[Start of section]

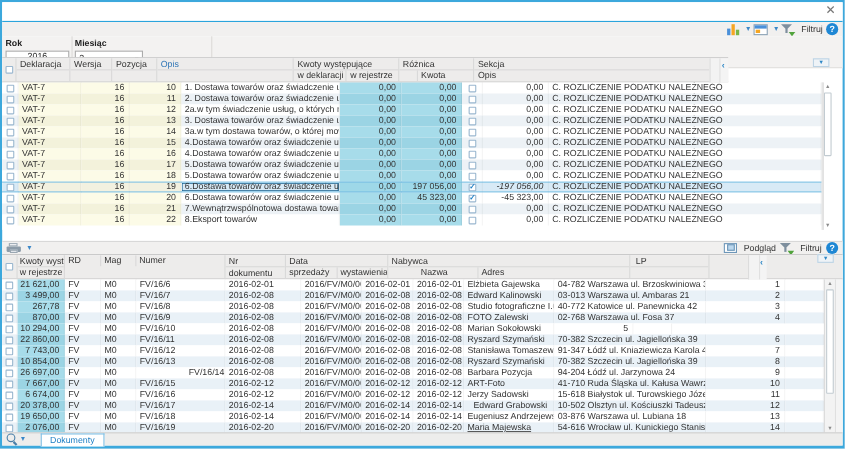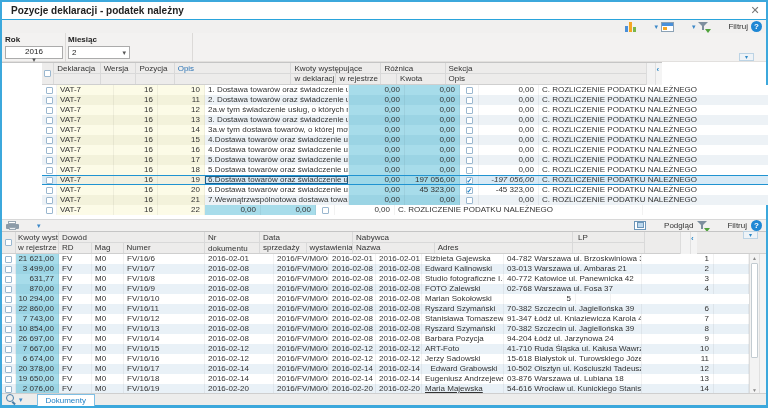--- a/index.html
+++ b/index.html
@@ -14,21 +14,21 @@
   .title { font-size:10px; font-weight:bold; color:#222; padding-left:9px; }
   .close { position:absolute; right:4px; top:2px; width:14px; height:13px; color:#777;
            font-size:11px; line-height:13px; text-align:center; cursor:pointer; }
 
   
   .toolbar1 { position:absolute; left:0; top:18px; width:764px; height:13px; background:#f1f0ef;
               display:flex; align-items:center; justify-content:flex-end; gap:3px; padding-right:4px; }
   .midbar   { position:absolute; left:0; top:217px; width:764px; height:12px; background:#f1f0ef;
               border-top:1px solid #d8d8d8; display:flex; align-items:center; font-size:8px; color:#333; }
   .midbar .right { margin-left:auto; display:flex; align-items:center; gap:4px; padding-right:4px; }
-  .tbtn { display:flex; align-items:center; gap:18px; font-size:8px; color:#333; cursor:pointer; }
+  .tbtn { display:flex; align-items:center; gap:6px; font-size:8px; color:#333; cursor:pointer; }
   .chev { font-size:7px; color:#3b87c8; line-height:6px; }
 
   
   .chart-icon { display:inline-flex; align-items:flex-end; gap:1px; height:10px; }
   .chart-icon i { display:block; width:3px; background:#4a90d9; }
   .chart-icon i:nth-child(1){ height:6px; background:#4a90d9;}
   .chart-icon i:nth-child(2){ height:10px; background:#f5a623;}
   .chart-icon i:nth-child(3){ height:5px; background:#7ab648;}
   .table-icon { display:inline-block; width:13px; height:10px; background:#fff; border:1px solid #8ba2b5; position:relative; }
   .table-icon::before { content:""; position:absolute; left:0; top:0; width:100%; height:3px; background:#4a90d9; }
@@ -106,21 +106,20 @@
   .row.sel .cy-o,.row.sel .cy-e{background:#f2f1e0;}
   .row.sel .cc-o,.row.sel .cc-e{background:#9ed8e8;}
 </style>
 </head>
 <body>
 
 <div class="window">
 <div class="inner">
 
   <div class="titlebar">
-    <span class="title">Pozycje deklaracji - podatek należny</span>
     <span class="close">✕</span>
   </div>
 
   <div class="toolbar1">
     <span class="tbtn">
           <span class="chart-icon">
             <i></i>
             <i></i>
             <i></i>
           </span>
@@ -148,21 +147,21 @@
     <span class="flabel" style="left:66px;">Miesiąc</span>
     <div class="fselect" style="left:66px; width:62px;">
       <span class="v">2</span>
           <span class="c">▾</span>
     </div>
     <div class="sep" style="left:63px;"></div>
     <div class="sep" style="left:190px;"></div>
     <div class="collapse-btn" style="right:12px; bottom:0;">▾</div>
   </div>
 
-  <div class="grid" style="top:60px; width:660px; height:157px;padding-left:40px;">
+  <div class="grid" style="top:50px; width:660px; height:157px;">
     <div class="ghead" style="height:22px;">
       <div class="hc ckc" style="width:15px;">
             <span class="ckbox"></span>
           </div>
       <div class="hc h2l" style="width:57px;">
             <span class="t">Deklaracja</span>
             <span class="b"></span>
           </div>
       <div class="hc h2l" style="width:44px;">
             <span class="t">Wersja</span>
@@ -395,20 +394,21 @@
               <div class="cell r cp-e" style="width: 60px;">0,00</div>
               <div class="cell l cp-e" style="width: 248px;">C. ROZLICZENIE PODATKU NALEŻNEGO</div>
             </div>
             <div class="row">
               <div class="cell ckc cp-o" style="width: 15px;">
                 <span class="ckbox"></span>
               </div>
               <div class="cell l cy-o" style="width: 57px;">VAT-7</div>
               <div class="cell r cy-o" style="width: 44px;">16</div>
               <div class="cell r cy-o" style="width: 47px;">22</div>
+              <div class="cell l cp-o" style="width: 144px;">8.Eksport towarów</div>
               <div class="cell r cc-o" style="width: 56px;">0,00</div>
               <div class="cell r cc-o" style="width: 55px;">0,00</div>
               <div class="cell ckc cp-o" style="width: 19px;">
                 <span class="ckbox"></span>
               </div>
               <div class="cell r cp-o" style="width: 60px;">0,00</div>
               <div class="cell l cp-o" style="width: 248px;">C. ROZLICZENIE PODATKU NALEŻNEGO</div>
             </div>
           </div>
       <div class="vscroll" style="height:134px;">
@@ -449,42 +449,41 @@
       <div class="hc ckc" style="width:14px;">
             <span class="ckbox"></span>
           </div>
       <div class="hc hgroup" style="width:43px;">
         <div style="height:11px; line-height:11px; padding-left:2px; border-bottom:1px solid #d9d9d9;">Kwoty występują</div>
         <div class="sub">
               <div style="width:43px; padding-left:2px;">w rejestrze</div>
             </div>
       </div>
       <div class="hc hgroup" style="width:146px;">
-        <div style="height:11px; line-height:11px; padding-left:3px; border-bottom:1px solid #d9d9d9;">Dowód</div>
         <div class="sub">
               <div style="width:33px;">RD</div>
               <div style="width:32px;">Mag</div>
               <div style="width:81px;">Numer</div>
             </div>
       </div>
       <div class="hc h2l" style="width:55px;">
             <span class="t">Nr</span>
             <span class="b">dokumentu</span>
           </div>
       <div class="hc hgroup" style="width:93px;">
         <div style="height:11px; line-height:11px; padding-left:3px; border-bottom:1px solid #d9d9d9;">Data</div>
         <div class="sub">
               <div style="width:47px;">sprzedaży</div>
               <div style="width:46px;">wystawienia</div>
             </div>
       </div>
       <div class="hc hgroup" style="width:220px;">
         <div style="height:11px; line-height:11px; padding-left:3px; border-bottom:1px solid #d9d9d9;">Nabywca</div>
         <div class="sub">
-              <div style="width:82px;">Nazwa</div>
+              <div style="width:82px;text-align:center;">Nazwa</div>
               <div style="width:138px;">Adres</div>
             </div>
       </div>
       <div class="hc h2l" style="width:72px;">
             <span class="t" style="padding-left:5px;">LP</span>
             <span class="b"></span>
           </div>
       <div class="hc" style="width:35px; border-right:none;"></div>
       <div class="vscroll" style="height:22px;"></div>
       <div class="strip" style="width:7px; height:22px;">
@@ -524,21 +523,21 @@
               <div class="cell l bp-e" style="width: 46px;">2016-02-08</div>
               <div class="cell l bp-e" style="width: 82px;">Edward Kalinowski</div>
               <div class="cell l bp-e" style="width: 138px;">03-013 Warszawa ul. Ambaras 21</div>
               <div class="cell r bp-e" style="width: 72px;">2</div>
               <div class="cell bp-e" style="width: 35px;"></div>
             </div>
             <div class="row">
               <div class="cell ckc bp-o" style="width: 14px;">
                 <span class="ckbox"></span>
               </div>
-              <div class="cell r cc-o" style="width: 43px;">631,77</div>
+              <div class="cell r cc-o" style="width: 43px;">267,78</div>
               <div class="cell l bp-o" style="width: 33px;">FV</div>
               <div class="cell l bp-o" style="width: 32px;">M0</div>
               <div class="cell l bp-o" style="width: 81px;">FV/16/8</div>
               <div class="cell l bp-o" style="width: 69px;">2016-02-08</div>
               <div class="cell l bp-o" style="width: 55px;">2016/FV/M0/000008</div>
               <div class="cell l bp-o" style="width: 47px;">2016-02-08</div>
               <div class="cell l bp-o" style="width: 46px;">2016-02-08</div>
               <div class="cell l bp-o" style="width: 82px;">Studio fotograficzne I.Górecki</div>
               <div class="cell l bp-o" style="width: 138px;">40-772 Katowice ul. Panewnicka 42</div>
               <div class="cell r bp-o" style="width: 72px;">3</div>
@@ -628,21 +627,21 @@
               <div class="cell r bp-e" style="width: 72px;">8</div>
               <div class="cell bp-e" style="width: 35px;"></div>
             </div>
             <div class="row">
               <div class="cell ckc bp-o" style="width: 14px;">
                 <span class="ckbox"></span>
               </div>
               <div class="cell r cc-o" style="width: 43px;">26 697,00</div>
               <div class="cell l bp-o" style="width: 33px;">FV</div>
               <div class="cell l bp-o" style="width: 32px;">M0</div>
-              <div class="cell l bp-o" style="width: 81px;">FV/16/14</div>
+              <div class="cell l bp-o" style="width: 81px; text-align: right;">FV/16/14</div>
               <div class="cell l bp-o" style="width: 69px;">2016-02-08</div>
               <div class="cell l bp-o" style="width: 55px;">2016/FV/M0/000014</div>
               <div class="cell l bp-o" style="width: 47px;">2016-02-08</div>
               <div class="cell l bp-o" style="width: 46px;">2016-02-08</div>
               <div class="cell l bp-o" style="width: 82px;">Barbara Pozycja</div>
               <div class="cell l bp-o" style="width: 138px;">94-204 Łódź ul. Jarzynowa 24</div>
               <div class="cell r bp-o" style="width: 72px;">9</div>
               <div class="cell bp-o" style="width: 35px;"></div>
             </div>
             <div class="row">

[End of section]

[What you have to do]: Copy word for word the stretch of entries above from the line that has "width:14px; height:13px; color:#777;" through the line that has "display:flex; align-items:center; gap:18px;", both ends included, and nothing outside it.

[Response box]:
   .close { position:absolute; right:4px; top:2px; width:14px; height:13px; color:#777;
            font-size:11px; line-height:13px; text-align:center; cursor:pointer; }
 
   
   .toolbar1 { position:absolute; left:0; top:18px; width:764px; height:13px; background:#f1f0ef;
               display:flex; align-items:center; justify-content:flex-end; gap:3px; padding-right:4px; }
   .midbar   { position:absolute; left:0; top:217px; width:764px; height:12px; background:#f1f0ef;
               border-top:1px solid #d8d8d8; display:flex; align-items:center; font-size:8px; color:#333; }
   .midbar .right { margin-left:auto; display:flex; align-items:center; gap:4px; padding-right:4px; }
-  .tbtn { display:flex; align-items:center; gap:18px; font-size:8px; color:#333; cursor:pointer; }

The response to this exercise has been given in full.